Results 1 to 25 of 25

Thread: BWMonstr

  1. #1
    The Founder encode's Avatar
    Join Date
    May 2006
    Location
    Moscow, Russia
    Posts
    3,982
    Thanks
    377
    Thanked 351 Times in 139 Posts

    Cool BWMonstr

    Some interesting BWT-based file compressor by Sami:
    http://nanozip.net/bwmonstr.html



    Seems to be the strongest BWT available, but it's slow as hell...
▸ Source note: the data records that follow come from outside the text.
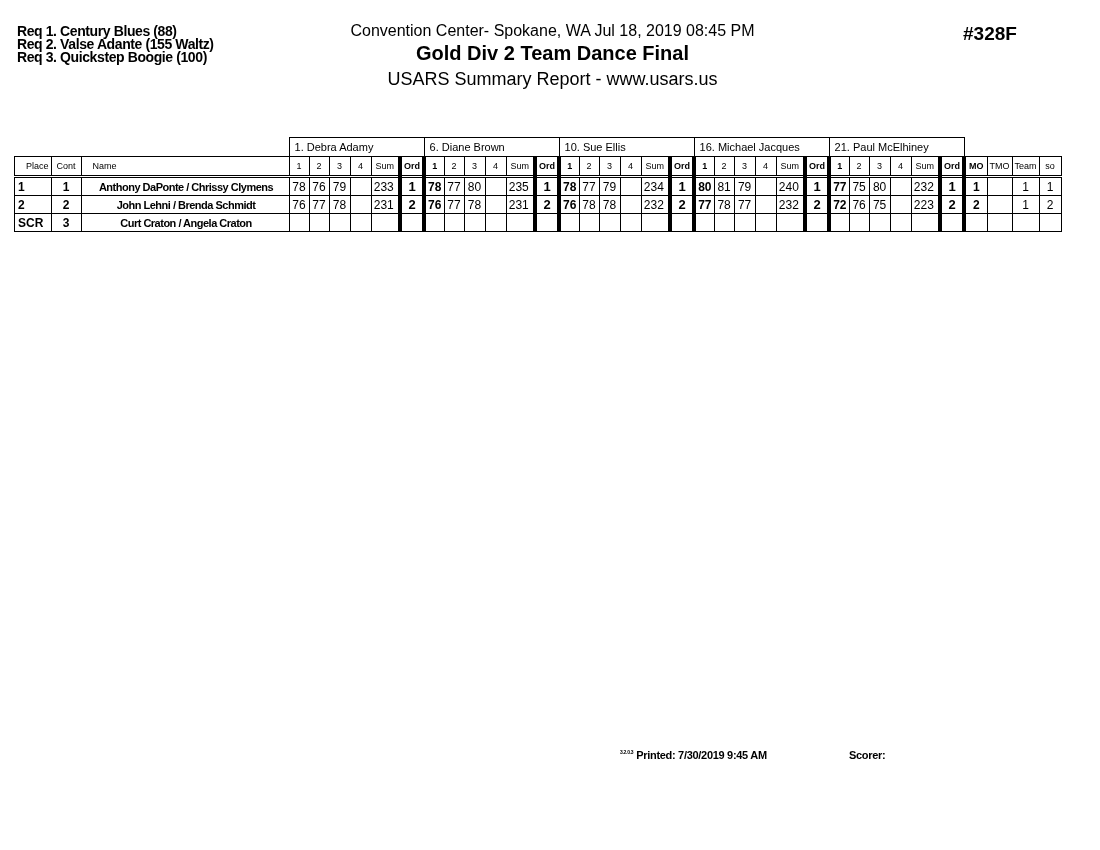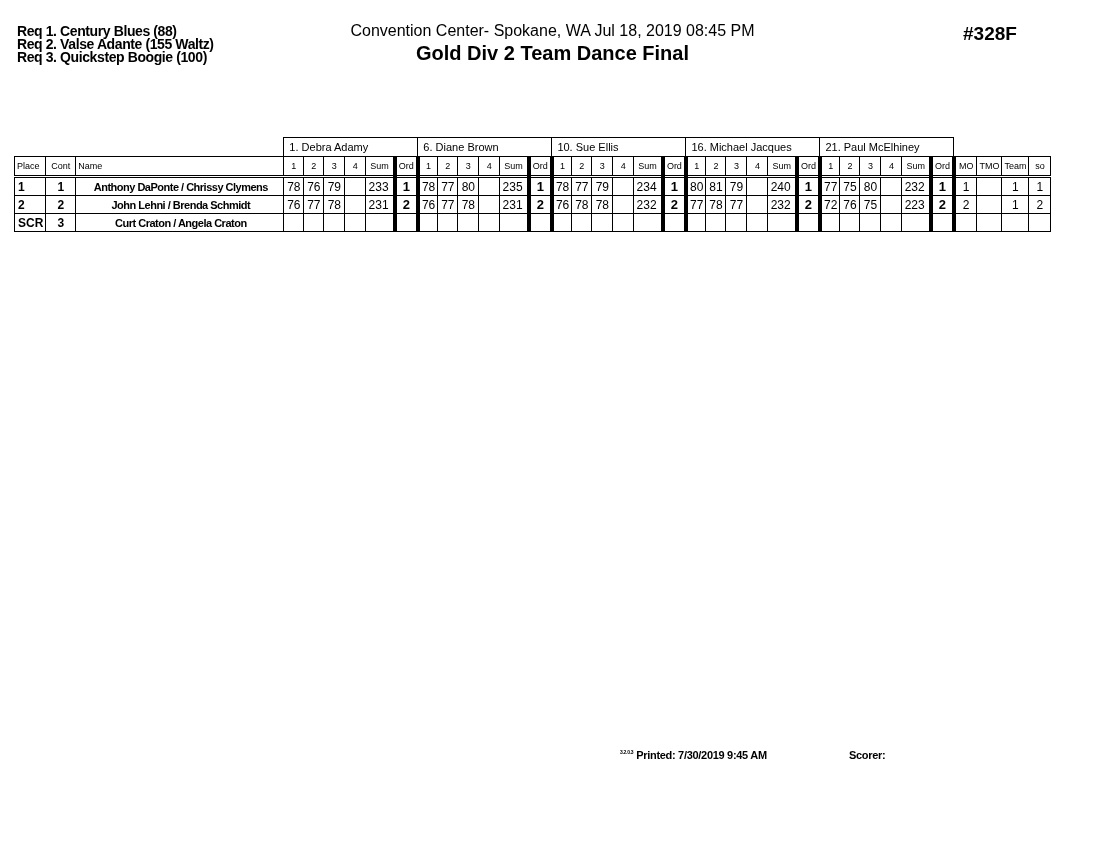--- a/index.html
+++ b/index.html
@@ -41,6 +41,7 @@
 <div class="header-center">
   <div class="venue">Convention Center- Spokane, WA  Jul 18, 2019  08:45 PM</div>
   <div class="event">Gold Div 2 Team Dance Final</div>
+  <div class="report">USARS Summary Report - www.usars.us</div>
 </div>
 
 <div class="event-number">#328F</div>

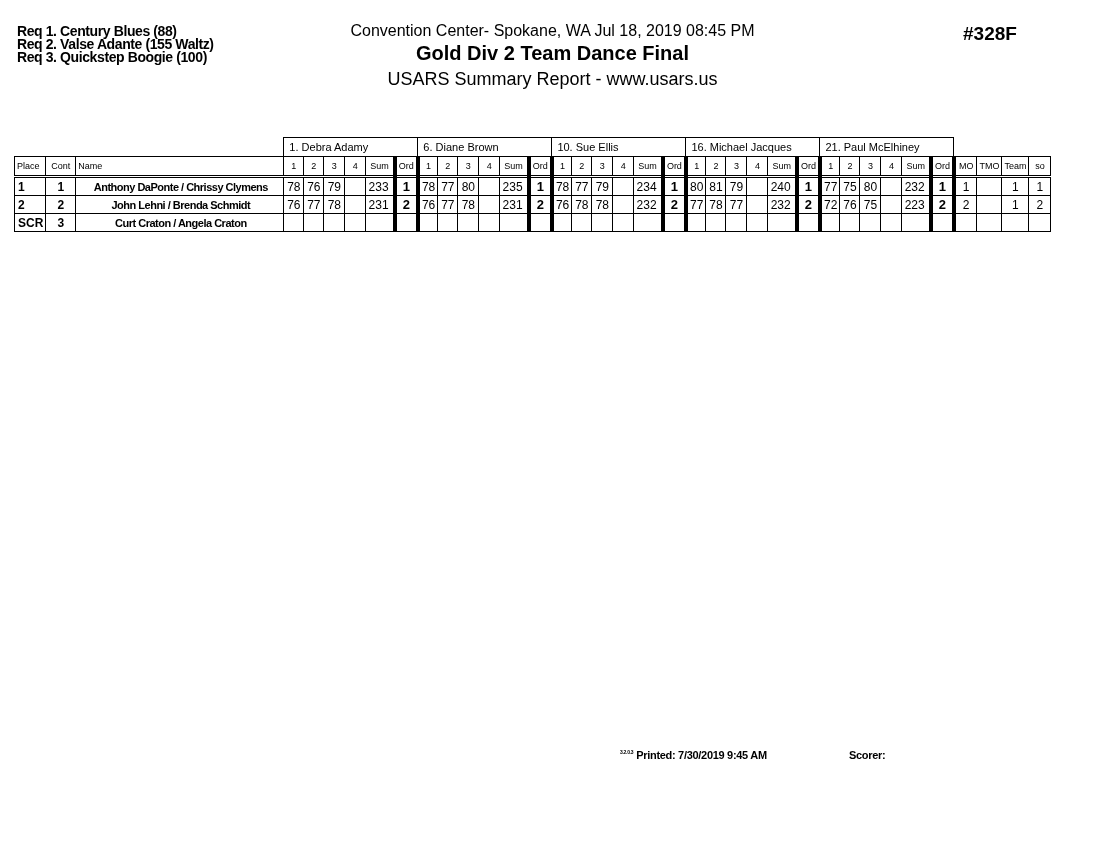--- a/index.html
+++ b/index.html
@@ -17,7 +17,7 @@
   tr.judge-row td { height: 18px; font-size: 11px; padding-left: 5px; }
   tr.judge-row td.blank { border: none; }
   tr.col-row td { font-size: 9px; height: 18px; text-align: center; border-bottom: 3px double #000; }
-  tr.col-row td.left { text-align: left; padding-left: 2px; }
+  tr.col-row td.left { text-align: left; padding-left: 11px; }
   tr.data-row td { font-size: 12px; text-align: center; height: 17px; }
   td.b-thick-left { border-left: 4px solid #000 !important; }
   td.name { text-align: right; font-weight: bold; padding-left: 4px !important; letter-spacing: -0.5px; font-size: 11px !important; }

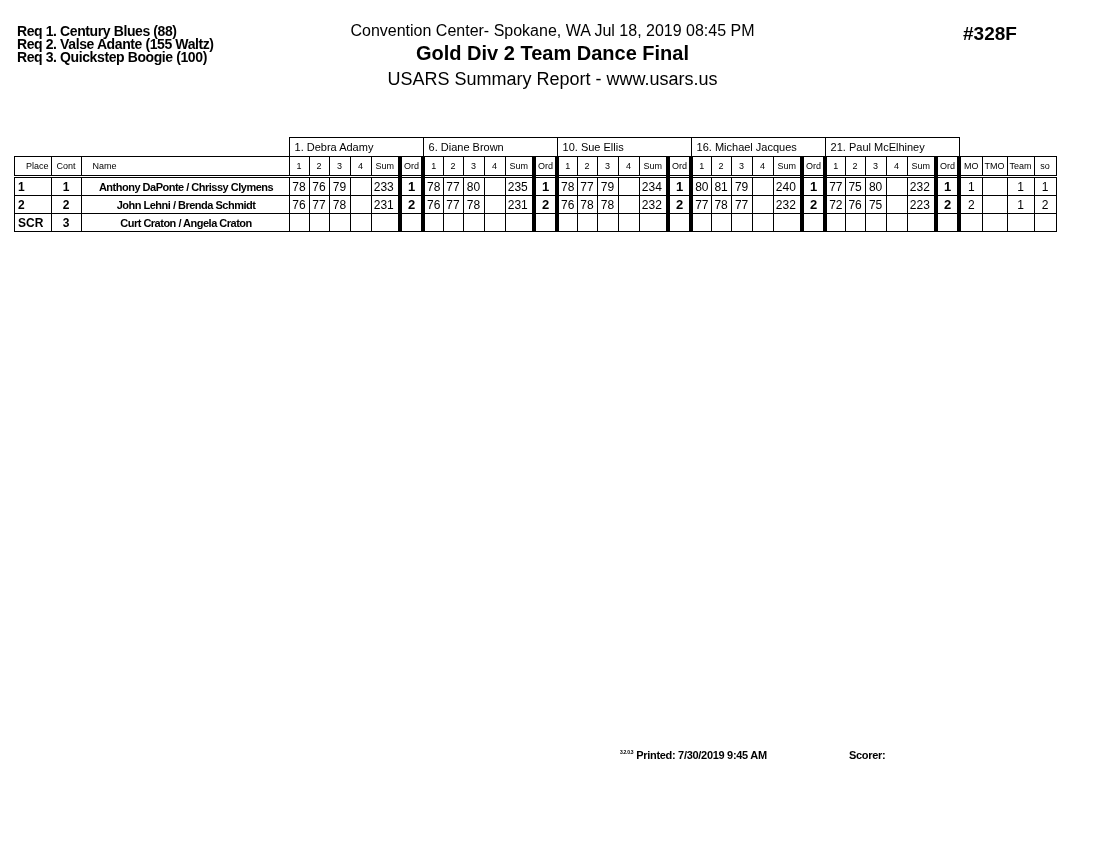--- a/index.html
+++ b/index.html
@@ -19,7 +19,7 @@
   tr.col-row td { font-size: 9px; height: 18px; text-align: center; border-bottom: 3px double #000; }
   tr.col-row td.left { text-align: left; padding-left: 11px; }
   tr.data-row td { font-size: 12px; text-align: center; height: 17px; }
-  td.b-thick-left { border-left: 4px solid #000 !important; }
+  td.b-thick-left { border-left: 4px solid #000 !important; font-weight: bold; }
   td.name { text-align: right; font-weight: bold; padding-left: 4px !important; letter-spacing: -0.5px; font-size: 11px !important; }
   td.place { text-align: left !important; font-weight: bold; padding-left: 3px !important; }
   td.cont { font-weight: bold; }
    I hate it, because I need to do something with my BCM to be on the top. Anyway, such direct comparison will activate developers for further BWT research and improvement. I'm already very mad and activated!!!

    BWT comparison:
    http://compressionratings.com/bwt.html


  2. #2
    Programmer osmanturan's Avatar
    Join Date
    May 2008
    Location
    Mersin, Turkiye
    Posts
    651
    Thanks
    0
    Thanked 0 Times in 0 Posts
    Code:
    Enwik5m
    Prog            Ver     Arg	Size         CT      DT	     CM   DM
    BWMonstr        0.00            1 175 778    117.50  117.77  9    9
    Do we really need 4x speed (~42 KiB/sec) of paq8o8 compression from a BWT compressor? It's memory usage is good though.
    BIT Archiver homepage: www.osmanturan.com

  3. #3
    The Founder encode's Avatar
    Join Date
    May 2006
    Location
    Moscow, Russia
    Posts
    3,982
    Thanks
    377
    Thanked 351 Times in 139 Posts
    Yep, it's too slow for practical usage. But, as Sami showed a higher BWT compression is possible...

  4. #4
    Member m^2's Avatar
    Join Date
    Sep 2008
    Location
    Ślůnsk, PL
    Posts
    1,611
    Thanks
    30
    Thanked 65 Times in 47 Posts
    Quote Originally Posted by encode View Post
    Yep, it's too slow for practical usage. But, as Sami showed a higher BWT compression is possible...
    So? Does it matter? It's useless anyway.

  5. #5
    Member
    Join Date
    Aug 2008
    Location
    Saint Petersburg, Russia
    Posts
    215
    Thanks
    0
    Thanked 0 Times in 0 Posts
    Quote Originally Posted by encode View Post
    Yep, it's too slow for practical usage. But, as Sami showed a higher BWT compression is possible...
    How come a BWT can be so symmetric?..

  6. #6
    Programmer Bulat Ziganshin's Avatar
    Join Date
    Mar 2007
    Location
    Uzbekistan
    Posts
    4,507
    Thanks
    742
    Thanked 665 Times in 359 Posts
    it looks like bbb sorting + paq-class cm compressor. most time spent on second stage, of course

  7. #7
    The Founder encode's Avatar
    Join Date
    May 2006
    Location
    Moscow, Russia
    Posts
    3,982
    Thanks
    377
    Thanked 351 Times in 139 Posts
    Quote Originally Posted by nanoflooder View Post
    How come a BWT can be so symmetric?..
    Yet another question, is this a BWT?

    Due to such a special sorting routine, I suppose, it is possible that BWT can be symmetric...

  8. #8
    Member
    Join Date
    May 2008
    Location
    Antwerp , country:Belgium , W.Europe
    Posts
    487
    Thanks
    1
    Thanked 3 Times in 3 Posts
    I wouldn't call it useless - maybe you mean too slow for daily usage ?
    That's true, just like PAQ, ZPAQ, Slim, Durilca, WinRK,... and most other top compressors are also useless for daily usage.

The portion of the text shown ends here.